This disclosure relates generally to online systems, and more specifically to processing data received at a data processing system of an online system.
Online systems, such as social networking systems, allow users to connect to and to communicate with other users of an online system. Users may create profiles on an online system that are tied to their identities and include information about the users, such as interests and demographic information. The users may be individuals or entities such as corporations or charities. Online systems allow users to easily communicate and to share content with other online system users by providing content to an online system for presentation to other users. Content provided to an online system by a user may be declarative information provided by a user, status updates, check-ins to locations, images, photographs, videos, text data, or any other information a user wishes to share with additional users of the online system. An online system may also generate content for presentation to a user, such as content describing actions taken by other users on the online system.
Additionally, many online systems commonly allow publishing users (e.g., businesses) to sponsor presentation of content on an online system to gain public attention for a publishing user's products or services or to persuade other users to take an action regarding the publishing user's products or services. Content for which the online system receives compensation in exchange for presenting to users is referred to as “sponsored content.” Many online systems receive compensation from a publishing user for presenting online system users with certain types of sponsored content provided by the user. Frequently, online systems charge a publishing user for each presentation of sponsored content to an online system user or for each interaction with sponsored content by an online system user. For example, an online system receives compensation from a publishing user each time a content item provided by the publishing user is displayed to another user on the online system or each time another user is presented with a content item on the online system and interacts with the content item (e.g., selects a link included in the content item), or each time another user performs one or more particular actions after being presented with the content item (e.g., visits a website or physical location associated with the user who provided the content item).

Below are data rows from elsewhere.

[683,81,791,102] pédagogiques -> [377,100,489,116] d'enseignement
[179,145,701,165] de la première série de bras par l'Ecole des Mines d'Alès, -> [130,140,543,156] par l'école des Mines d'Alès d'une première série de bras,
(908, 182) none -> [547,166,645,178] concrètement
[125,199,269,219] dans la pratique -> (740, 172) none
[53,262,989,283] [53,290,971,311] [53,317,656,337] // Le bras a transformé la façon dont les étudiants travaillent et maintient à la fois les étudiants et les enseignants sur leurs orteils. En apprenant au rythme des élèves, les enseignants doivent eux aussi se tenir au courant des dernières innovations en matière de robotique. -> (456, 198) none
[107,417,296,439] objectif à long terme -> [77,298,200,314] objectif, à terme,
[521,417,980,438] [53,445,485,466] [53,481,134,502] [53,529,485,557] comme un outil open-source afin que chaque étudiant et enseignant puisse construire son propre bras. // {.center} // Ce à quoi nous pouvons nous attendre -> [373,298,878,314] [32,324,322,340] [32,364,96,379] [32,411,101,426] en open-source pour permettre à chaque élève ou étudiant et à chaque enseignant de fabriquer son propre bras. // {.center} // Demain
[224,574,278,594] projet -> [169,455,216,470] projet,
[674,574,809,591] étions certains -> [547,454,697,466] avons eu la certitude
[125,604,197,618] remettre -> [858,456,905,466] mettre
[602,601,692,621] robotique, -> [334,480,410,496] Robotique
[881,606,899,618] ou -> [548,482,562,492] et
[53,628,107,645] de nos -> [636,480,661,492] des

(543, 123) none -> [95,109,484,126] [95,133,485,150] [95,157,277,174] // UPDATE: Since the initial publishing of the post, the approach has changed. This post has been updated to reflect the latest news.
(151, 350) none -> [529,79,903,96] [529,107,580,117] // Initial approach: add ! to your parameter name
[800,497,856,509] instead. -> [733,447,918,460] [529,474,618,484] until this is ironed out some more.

An online system that provides content to its users in exchange for compensation from a user (i.e., sponsored content) may provide a publishing user who provided content to the online system with various metrics describing certain actions performed by other users of the online system after being presented with such sponsored content to describe the effectiveness of the sponsored content at eliciting the certain actions. For example, an online system presents users with a content item and maintains a number of users who select a link included in the content item or a number of times the users visit a website associated with the content item during a particular time interval based on information received from client devices on which users interact with the content item. Based on the number of users who selected a link included in the content item or a number of times the users visited the website associated with the content item after being presented with the content item, the online system determines a metric and includes the metric in a report describing the content item's effectiveness that is provided to a publishing user associated with the content item.
Determining metrics describing actions performed by users of an online system often involves performing complex, resource-intensive operations on large amounts of data in short periods of time to extract, analyze and process information to provide meaningful reports. For example, to generate metrics describing events associated with various content items presented at different time intervals by an online system, the online system quickly receives, formats, analyzes, organizes, and presents the required information to generate metrics for various content items. To efficiently process the significant amount of information required to generate various metrics, online systems often use data processing pipelines capable of processing an incoming stream of data in a short amount of time. For example, a data processing pipeline distributes operations among various components of the data processing pipeline to quickly process the incoming stream of data. A data processing pipeline may include components operating on different computing devices and in different locations in various implementations.
However, in some circumstances, data received at a data processing pipeline may be lost in the pipeline before or during processing, causing inaccurate determination of metrics. For example, a data processing pipeline having multiple components each performing a specified process on individual pieces of data as they move through the pipeline loses a piece of data (e.g., a component fails to process the piece of data due to power failure or logic error) during processing. If data is lost in the pipeline and the loss is not detected, metrics based on the lost data may be incomplete or inaccurate. For example, if the online system performs a series of additive operations on data being processed through a data processing pipeline to measure a number of times a user interacts with a particular content item after being presented with the content item, the measurement is inaccurately low if data describing user interactions with the content item are lost in the data processing pipeline during processing. Accordingly, metrics based on data lost in the data processing pipeline will also be inaccurately low if the online system does not detect and correct for the lost data when determining the metrics. Hence, undetected loss of data in a data processing pipeline at the online system may cause an online system to generate metrics that inaccurately describe performance of various content items presented on the online system.